La fermeture de l’usine Michelin de Vannes oblige à s’intéresser aux aides que l’État verse aux grands groupes. Lesquels n’hésitent pas à fermer et à délocaliser au nom de la compétitivité. Et comme les gouvernements de droite, de gauche et du centre n’y voient aucun inconvénient… Avec les libéraux “probusiness“, il faut s’attendre à tout…

Tout a commencé au Sénat avec la « Commission sur l’utilisation des aides publiques aux grandes entreprises et à leurs sous-traitants ». En effet, en février 2025, l’enquête démarre ; elle est pilotée par André Rietmann (LR) et Fabien Gay (PCF) ; une trentaine de P-DG de ces multinationales ont été interrogés et parfois bousculés. Dans un rapport rendu le 8 juillet 2025, la commission d’enquête sénatoriale sur les aides publiques aux entreprises évalue leur montant global à 211 milliards en 2023.

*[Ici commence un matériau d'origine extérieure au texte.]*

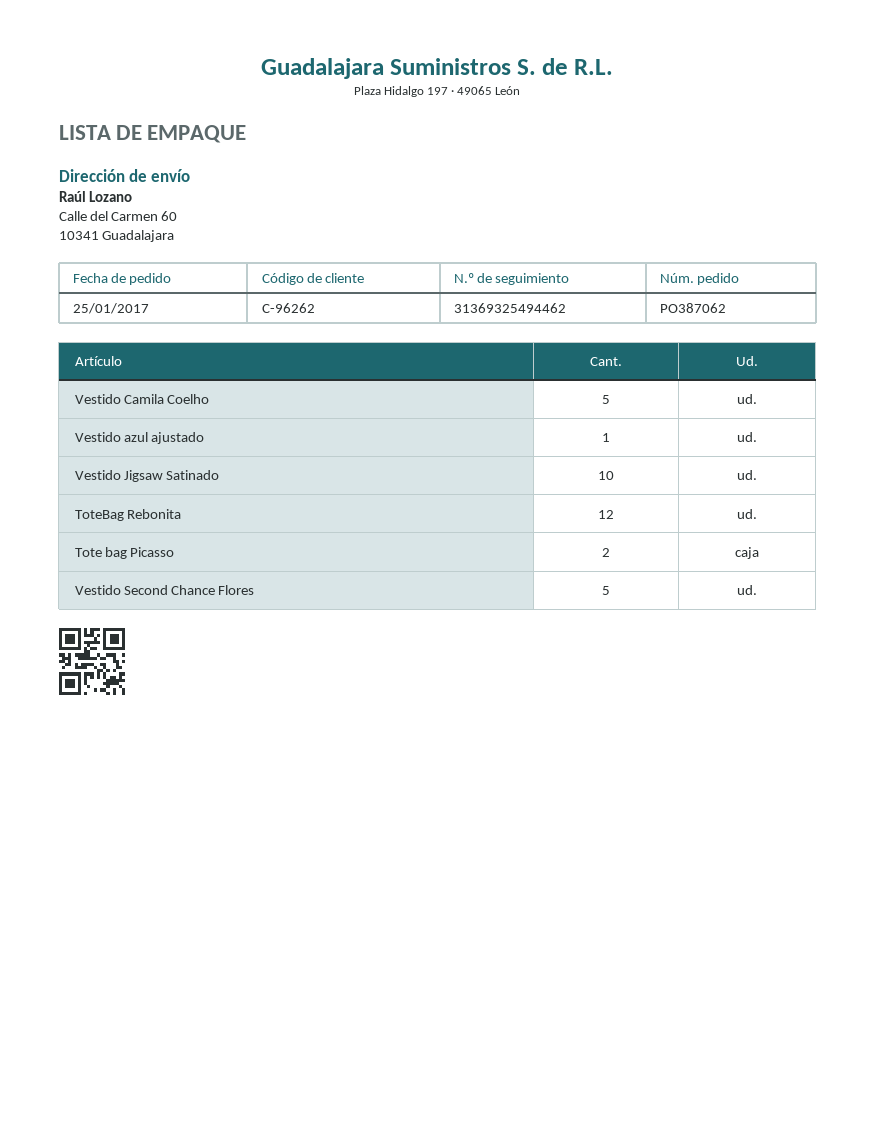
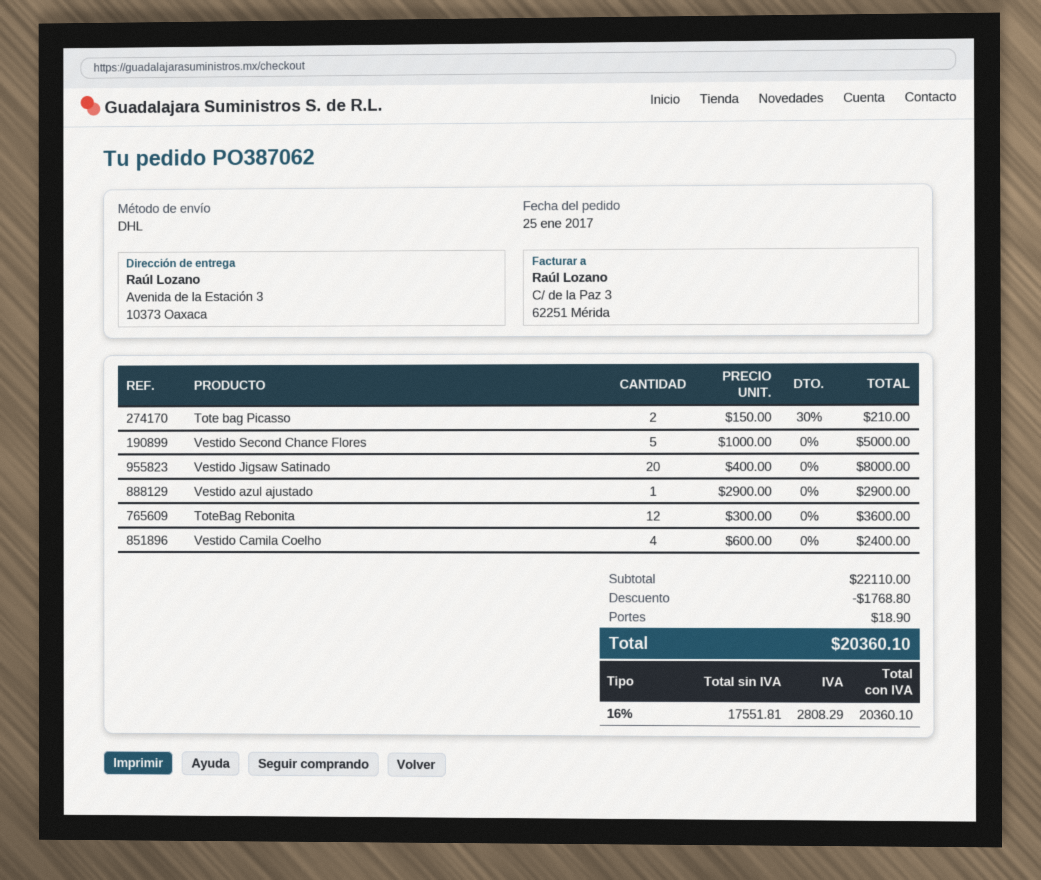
ship to: Calle del Carmen 60, 10341 Guadalajara -> Avenida de la Estación 3, 10373 Oaxaca
Vestido Camila Coelho: 5 -> 4
Vestido Jigsaw Satinado: 10 -> 20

La seconde étape apparaît quelques mois plus tard avec la sortie, en septembre, de l’ouvrage réalisé par deux journalistes du Nouvel Obs Matthieu Aron et Caroline Michel-Aguirre (Allary Editions) : Le Grand détournement – Comment les milliardaires et multinationales captent l’argent de l’Etat. Selon eux, en France, en 2023, les aides aux entreprises ont représenté entre 111,9 milliards et 271,5 milliards selon le périmètre retenu. Dans le premier cas, il faut compter avec les aides budgétaires (175 mesures, 39,4 milliards), les aides fiscales (234 dispositifs, 52 milliards) et les aides financières (3 modalités, 17,3 milliards). Dans le second cas, il faut ajouter les exonérations de cotisations sociales (40 dispositifs, 70,5 milliards), les dépenses fiscales déclassées (39 dispositifs, 57 milliards) et les taxes  affectées (10 milliards). Chaque année, ces milliards d’euros « d’aides, d’exonérations, de crédits d’impôt et de subventions sont accordés aux entreprises, sans contrôle rigoureux et sans exigence de réelle contrepartie. Une distribution tous azimuts, où le petit artisan côtoie le géant du CAC 40, où la start-up locale partage la manne avec les multinationales les plus prospères. Résultat : les caisses se publiques se vident, les déficits se creusent, et … les marges des grands groupes gonflent. L’argent des contribuables irrigue les dividendes, arrose les actionnaires, accroît les fortunes déjà florissantes. Et tout cela au nom de la compétitivité », écrivent les deux journalistes.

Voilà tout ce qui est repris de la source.